OUR TOP 10 BOOKS ON EDUCATION: FOR THE “EDUCATIONALLY-CURIOUS” BIBLIOPHILE



RICHARD JOHNSTONE & MARLENE LE BRUN1

Ever have departmental or faculty money to purchase books on education for the staff library? Ever have time to sit back, read about, and consider issues of educational theory and not know where to begin?

In this new section of the Review, we list some of the more interesting books which we have found — or stumbled upon. Some of these books have given us useful teaching tips. Some have offered good introductions to educational theory and practice. Others have raised provocative concerns about the nature and direction of education which have caused us to stop in our tracks. In future editions of the Legal Education Review we hope to include reviews of books, reports, and monographs that address issues of interest to law teachers.

OUR TOP 10

We have divided the ten books we survey into three ad hoc categories: those which offer critical and analytical insights into educational theory; those which marry theory and practice; and those which provide useful teaching tips. Despite these rudimentary labels, teachers are reminded that good educational practice must be infused by sound educational theory and that an understanding of sound educational theory is ineffective unless and until it is translated into practice. In later editions we hope authors will also submit reviews of influential reports on the status of legal education in various jurisdictions.

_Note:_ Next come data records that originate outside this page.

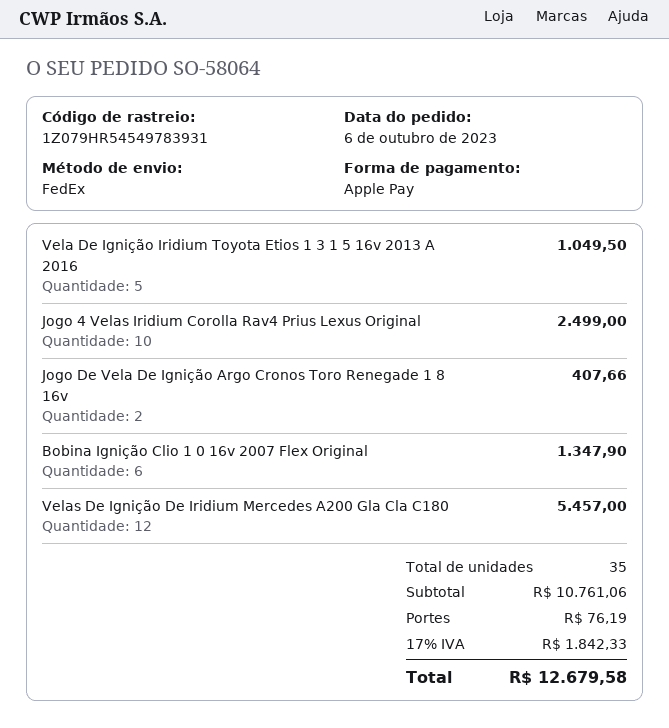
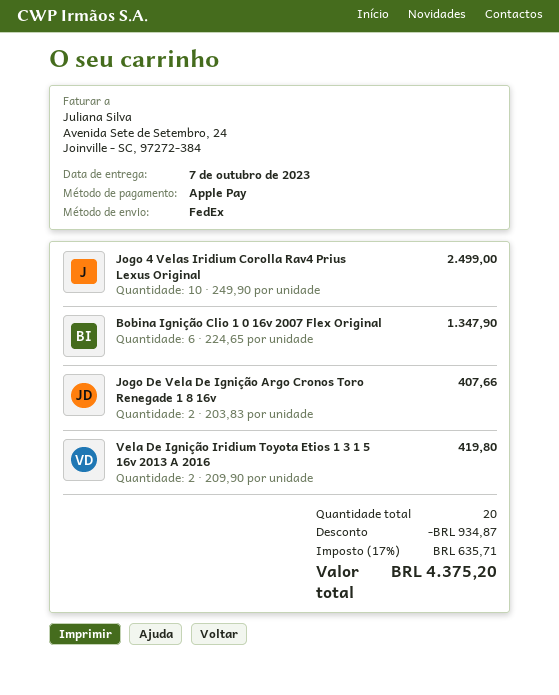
Vela De Ignição Iridium Toyota Etios 1 3 1 5 16v 2013 A 2016: 5 for 1049.50 -> 2 for 419.80
Velas De Ignição De Iridium Mercedes A200 Gla Cla C180: 12 for 5457.00 -> none
total quantity: 35 -> 20
discount: none -> 934.87
shipping: 76.19 -> none
tax: 17% = 1842.33 -> 17% = 635.71
total: 12679.58 -> 4375.20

THEORETICAL FRAMEWORKS AND PERSPECTIVES

Perspectives on Adult Learning and Development

David Boud and Virginia Griffin have edited a rather unusual collection of essays which consider learning from the adult learners’ perspective, Appreciating Adults Learning: From the Learners’ Perspective.2 Although the set of papers appears eclectic, ranging from articles on the role of play in adult learning through to personal, developmental learning, and to self-directed learning, the articles are arranged around four themes: overlooked ways of thinking about learning (in which the authors highlight issues of subjectivity in education); personal development learning; learning in formal courses; and implications for learners and teachers. Although some of the essays may appear at first a bit “too fluffy” for us “tough-minded, rigorous academics in law”, the book is important for a number of reasons, most obviously because it reminds us of the need to focus on the perspective of learning which our students experience. As Boud and Griffin state,

“Only learners can learn and whatever knowledge is generated about learning must, at some level, be accessible and have meaning for them.

If learners read about other learners having experiences similar to their own, they will be able to understand themselves better and be able to learn more effectively. At least, they will be comforted to know that they are not the only ones in the world who have their struggle.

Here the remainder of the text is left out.